Josh Bersin also describes how ‘job crafting’ enables employees to create “meaningful work”, one of five core drivers of employee success in the Simply Irresistible model for the employee engagement (Fig.1). According to this model, this whole principle of “autonomy” to job craft is a major practice of effective leadership to help employees thrive in and from the work they do.

Fig.1 - Source: BersinTM, Deloitte Consulting LLP

Fig.1 - Source: BersinTM, Deloitte Consulting LLP

5 steps to find your calling in what you do

  1. Start by keeping track of your feelings during the day. Pay attention to what makes you feel good, what energises you and what helps you be at your best; what things drain your energy and make you feel dissatisfied.

  2. List your daily tasks for a full week with notes next to those that bring you up and those that push you down and reason why they make you feel the way they do and how long you spend on each. Then analyse time you devote to the positive and the negative.

  3. See if and how you can increase the time spent on the things that energise you. Are there any opportunities there where you can shift the focus from the negative to the positive activities?

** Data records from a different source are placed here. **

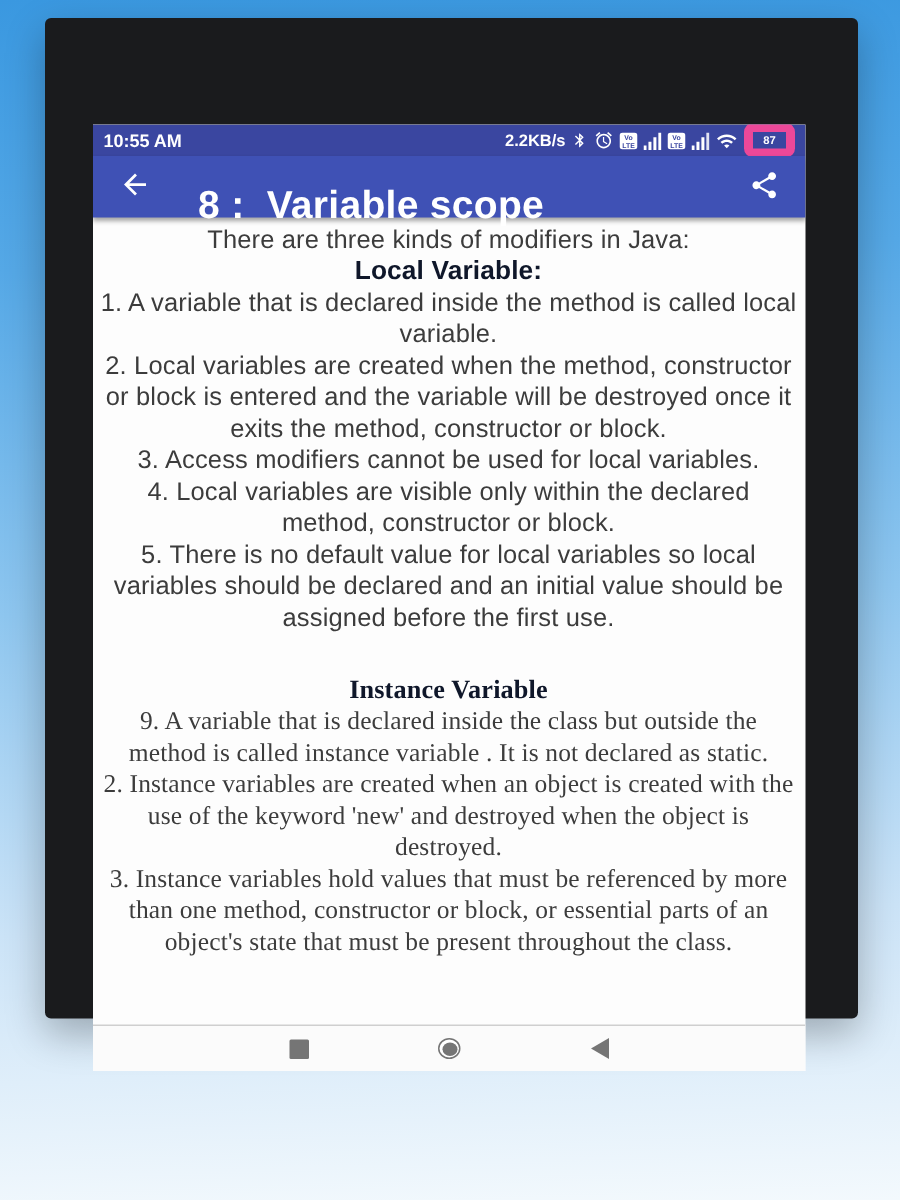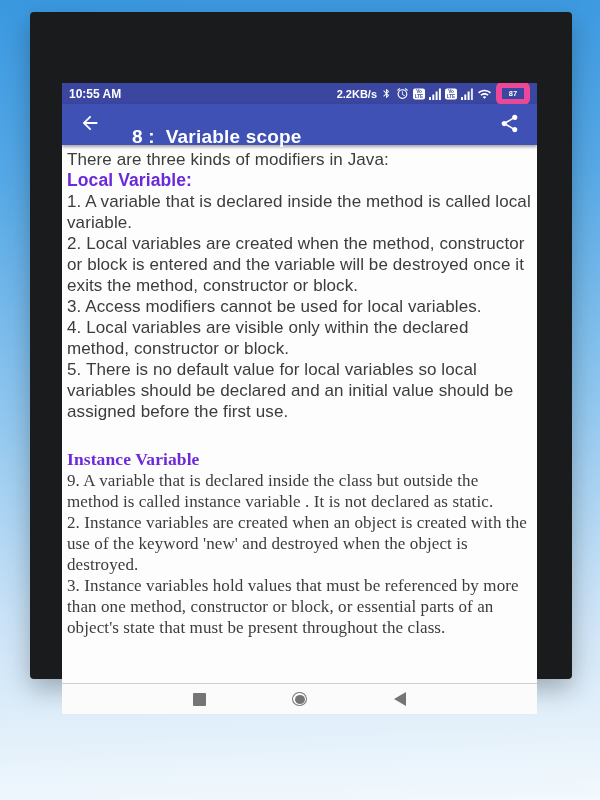--- a/index.html
+++ b/index.html
@@ -12,6 +12,7 @@
     position:absolute;left:30px;top:12px;width:542px;height:667px;
     background:#1a1b1d;border-radius:4px;
     box-shadow:0 10px 26px rgba(0,0,0,.28);
+    text-align:center;
   }
   .screen{
     position:absolute;left:32px;top:71px;width:475px;height:631px;

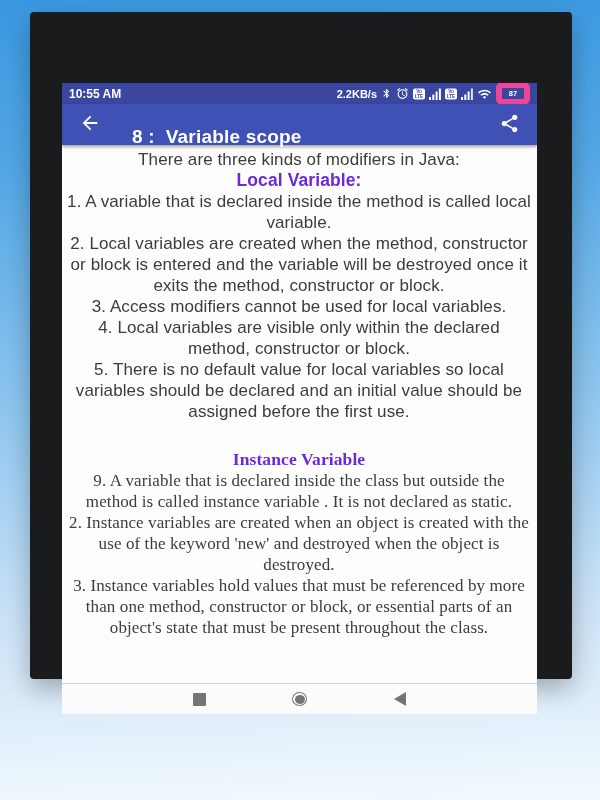--- a/index.html
+++ b/index.html
@@ -41,7 +41,7 @@
   .back-btn,.share-btn{display:flex;align-items:center;cursor:pointer;background:none;border:none;padding:0;}
   .share-btn{margin-left:auto;}
   .app-title{
-    margin-left:31px;font-size:19px;font-weight:bold;
+    margin-left:31px;font-size:26px;font-weight:bold;
     white-space:pre;letter-spacing:.2px;color:#fff;margin-top:24px;
   }
   

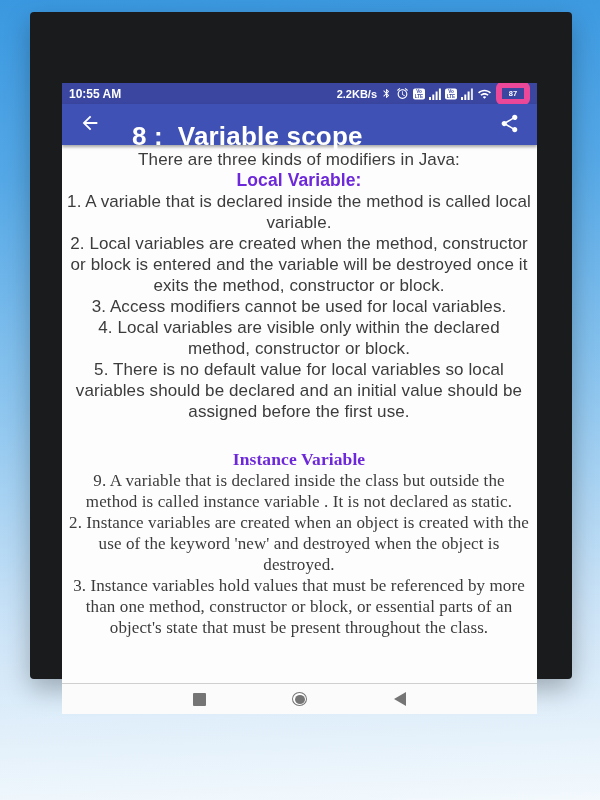--- a/index.html
+++ b/index.html
@@ -52,7 +52,7 @@
   }
   .content p{margin:0;}
   .intro{margin-bottom:21px;}
-  .heading{margin:0;font-size:17.5px;line-height:21px;font-weight:bold;color:#6d28d9;}
+  .heading{margin:0;font-size:17.5px;line-height:21px;font-weight:bold;color:#0f172a;}
   .section-2{margin-top:27px;font-family:Liberation Serif, serif;}
   
   .nav-bar{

What other elements make your job more enjoyable? Who are the people you enjoy interacting with most?

  4. Explore what other aspects of your job are fun and make you feel happy. Is it interacting with colleagues and customers perhaps? After-all, it is proven that quality connections with other people does give meaning to our jobs.

  5. Talk about it with your manager and colleagues and discuss changes you can make together to make your jobs more fulfilling for each other.

Let’s bring it home

For organisations keen on creating workplace environments where employees thrive and  perform at their best, job crafting is a powerful tool for employee engagement and wellness if implemented and managed effectively. For that, it requires a strategy in place and has to align with both the employee and company’s goals. It also needs to be embraced and supported by all seniority levels of the organisation.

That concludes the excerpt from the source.